El sol se marcha y su cálida luz es sustituida por luces artificiales que colorean las fachadas de las casas de la calle Alcalá. Calle de larga historia en la que la cultura española y la mexicana se entrelazan mezclando lo cristiano y lo pagano formando un perfecto mestizaje y que igual se ha vestido de magia y color, que de violencia y muerte.
Antier de tierra, ayer de asfalto y hoy adoquinada, sigue estando poblada por las mismas casonas antiguas que han sido testigos silenciosos de la vida de sus habitantes y de la historia de la ciudad desde hace más de cuatrocientos años.
Trazada cuando Hernán Cortés, nombrado Marqués del Valle de Oaxaca, llegó a poblarla; colorida, divertida y chispeante algunas veces para celebrar el folclore prehispánico, y otras, triste y de luto para conmemorar costumbres como Semana Santa, traídas desde España a México; la calle cambia de rostro según la época del año igual que lo ha hecho a través de los siglos.
En esa calle turística de la ciudad de gente hospitalaria, gastronomía exquisita y mágicas tradiciones, se yergue majestuosa y única, la «Casa de Alcalá», la de puertas abiertas para todos: hijos, sobrinos, nietos, amigos, ricos y pobres. La casa en la que nací hace unos cuantos años y que mi mente compara con los que ella tiene para hacer que los míos parezcan nada.
La casa de los abuelos. Él, asturiano, al que recuerdo poco porque murió siendo yo muy pequeña, llegó a México a finales del siglo XIX a “hacer América”. Y la hizo. Años de trabajo lo llevaron a tener dinero para comprar, entre otras, esa casa remodelada al estilo Art Nouveau franqueada por edificios coloniales como la Casa de Moneda. Y ella, mexicana, de largas trenzas, rostro afilado, delgada y generosa, que cuidó no solo de sus hijos sino de los muchos sobrinos que llegaban ahí a vivir.
Esa casa que nunca me perteneció, pero que siempre sentí mía y que mi mirada de niña veía inmensa, era la casa de los mil aromas salidos de la cocina en la que se mezclaban también culturas. Igual se preparaban los oaxaqueñísimos tamales de mole que la tortilla española de patatas, pero siempre resaltaba el del mejor café mexicano que la familia exportaba al mundo.

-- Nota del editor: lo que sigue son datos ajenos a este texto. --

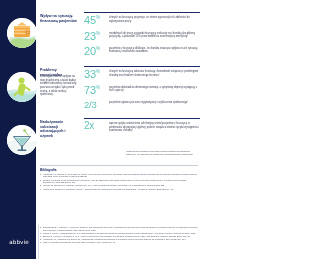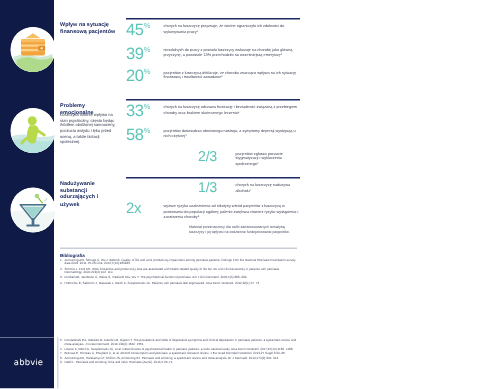"39" span { text: 39 -> 23 }
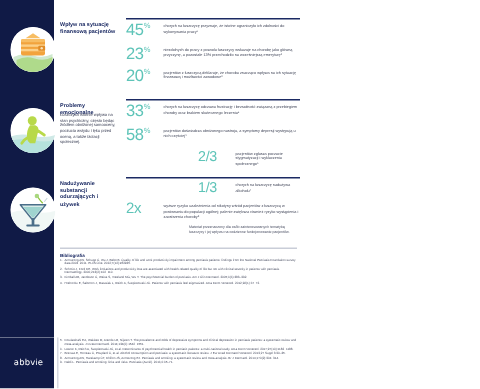"58" span { text: 58 -> 73 }
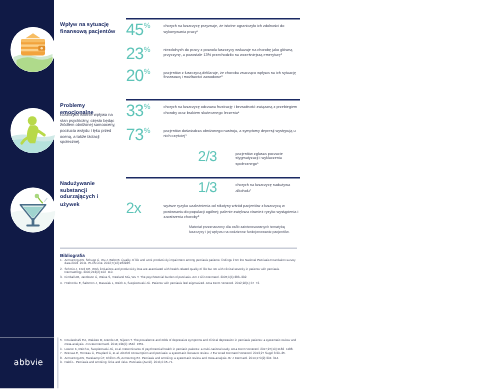"2/3" .stat-num.frac { margin-left: 48px -> none }
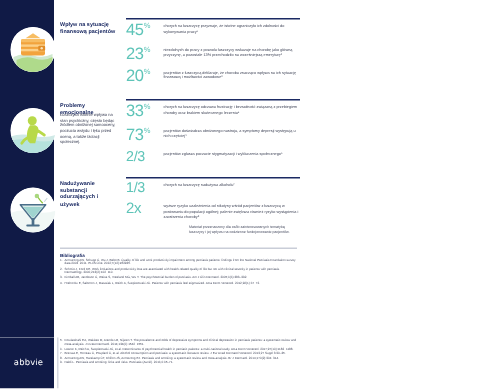"1/3" div.stat-row { html: <div> <div>1/3</div> <div>chorych na łuszczycę nadużywa alkoholu⁷</div> </div> -> none }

La casa de Alcalá, la de mis añoranzas, mis fantasías infantiles y donde soñaba con ser mayor, guarda historias y secretos familiares.
La calle Alcalá, la del Templo de Santo Domingo y las extraordinarias construcciones en algunas de las cuales se sabe que hay oro enterrado y por donde pasaron la Conquista y la Revolución, guarda también, en sus entrañas, enigmas siniestros.
Bajo ella, discurren túneles y catacumbas construidos por los dominicos para conectar las principales iglesias, pasajes que al ser descubiertos hace pocos años han expuesto cadáveres decapitados de la revolución, sacerdotes emparedados y fetos que se cree fueron sepultados ahí para ocultar abortos debidos a las “debilidades” de algunos sacerdotes.